This year marked the first season of the FIA GT1 World Championship, a global event sanctioned by the Fédération Internationale de l'Automobile (FIA) and promoted by the Stéphane Ratel Organisation (SRO). And GT, for those as oblivious to car terms as me, stands for Gran Turismo (in Italian) or Grand Touring (in English), which are race cars that are based on standard production road cars, and conform to strict GT1 regulations. The FIA GT1 event brings together "Six iconic brands Aston Martin, Corvette, Ford, Lamborghini, Maserati, Nissan" to a race that features "12 teams, 24 cars and 48 of the world's leading drivers [competing] on 10 of the leading circuits on four continents." London-based Interstate Associates, a firm with plenty of motor sport work experience, produced a comprehensive identity for the championship.
GT1 sketch and its inspiration: 'rom the elegant lines, silhouettes and contours of GT car surfacing.'
I have to admit that my first impression — which took all of five seconds to render — was to draw a frown. Great, just some fast-paced-looking-thing with gradients. But in the next five seconds, I smiled, as I quickly saw the "G", "T", and "1" come together in a single icon. Pretty great use of counterspace. The accompanying typography provides a nice, Swiss-looking balance to the otherwise bombastic icon, and it works quite well. As you strip away the layers of gradients, the logo loses most of its appeal, but this is an identity that lives on full-color liveries of cars that spare no expense and it exists for television and internet consumption — it even passes the "will it embroider?' question.
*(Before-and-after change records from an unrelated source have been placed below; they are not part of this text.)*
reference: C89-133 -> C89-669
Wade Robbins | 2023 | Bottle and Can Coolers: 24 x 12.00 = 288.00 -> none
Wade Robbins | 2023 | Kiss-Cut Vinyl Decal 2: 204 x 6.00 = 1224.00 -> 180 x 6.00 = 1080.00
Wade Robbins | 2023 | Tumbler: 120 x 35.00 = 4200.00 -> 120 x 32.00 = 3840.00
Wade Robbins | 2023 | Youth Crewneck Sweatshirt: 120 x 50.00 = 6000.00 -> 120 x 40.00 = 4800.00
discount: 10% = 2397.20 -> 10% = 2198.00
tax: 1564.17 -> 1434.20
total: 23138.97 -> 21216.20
1-color applications: with gradients, no gradients, and just black and white.
Matching logos for the FIA GT2 European Championship and FIA GT3 European Championship.
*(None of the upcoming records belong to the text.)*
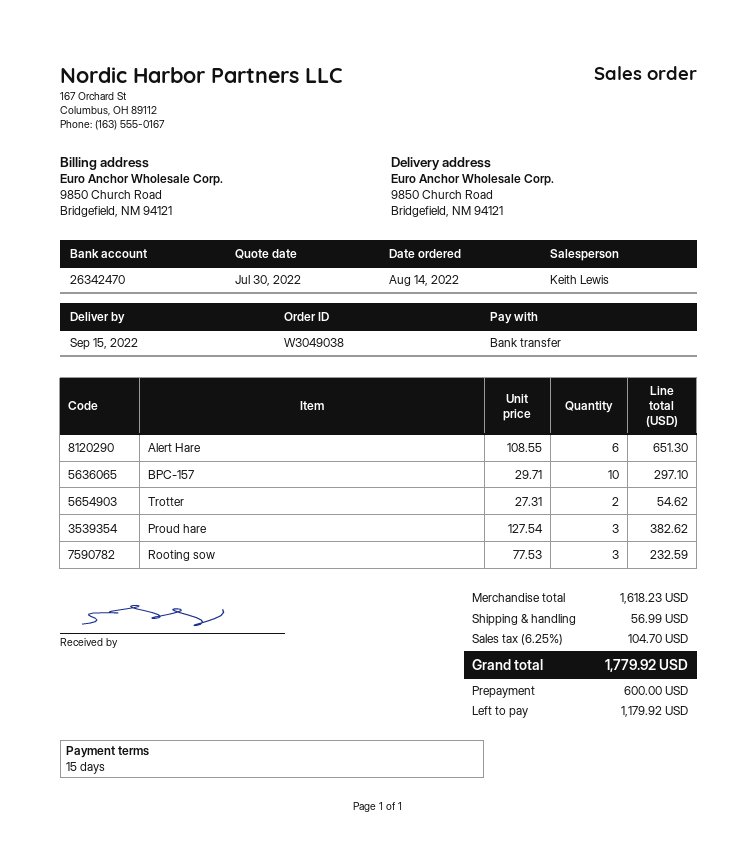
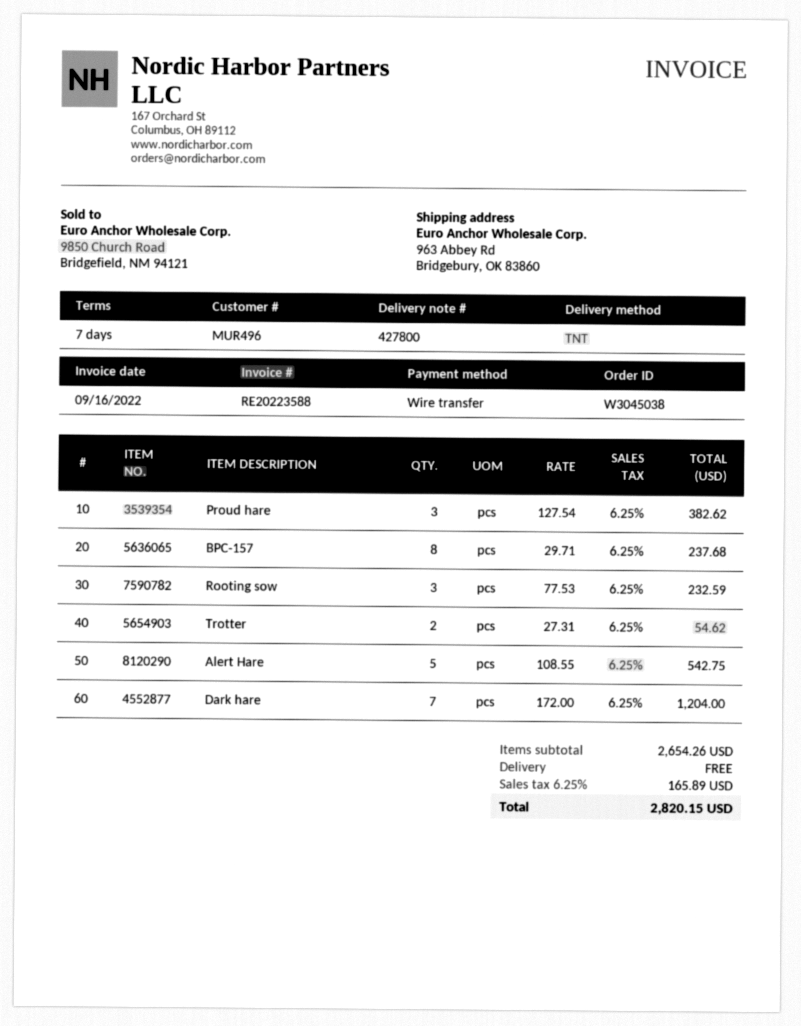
order number: W3049038 -> W3045038
payment terms: 15 days -> 7 days
ship to: 9850 Church Road, Bridgefield, NM 94121 -> 963 Abbey Rd, Bridgebury, OK 83860
Alert Hare: 6 x 108.55 = 651.30 -> 5 x 108.55 = 542.75
BPC-157: 10 x 29.71 = 297.10 -> 8 x 29.71 = 237.68
Dark hare: none -> 7 x 172.00 = 1204.00
subtotal: 1618.23 -> 2654.26
shipping: 56.99 -> 0.00
tax: 6.25% = 104.70 -> 6.25% = 165.89
total: 1779.92 -> 2820.15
It took a few more hundreds of seconds to like the gradients, which I eventually did, after seeing the extent of the identity and how everything comes to life with a bit of help from the shading. Everything feels like it's a car going at hundreds of miles an hour, and that's not a bad thing in this context. I really like how the visual language extends across the flags and into the car graphics. I'm a firm believer of designing sans gradients, but applications and executions like this one show that when done well, it looks swell.
Lock-up for each race around the world, above. Flags for each country, below.
And flags for car number panels and pit-boards.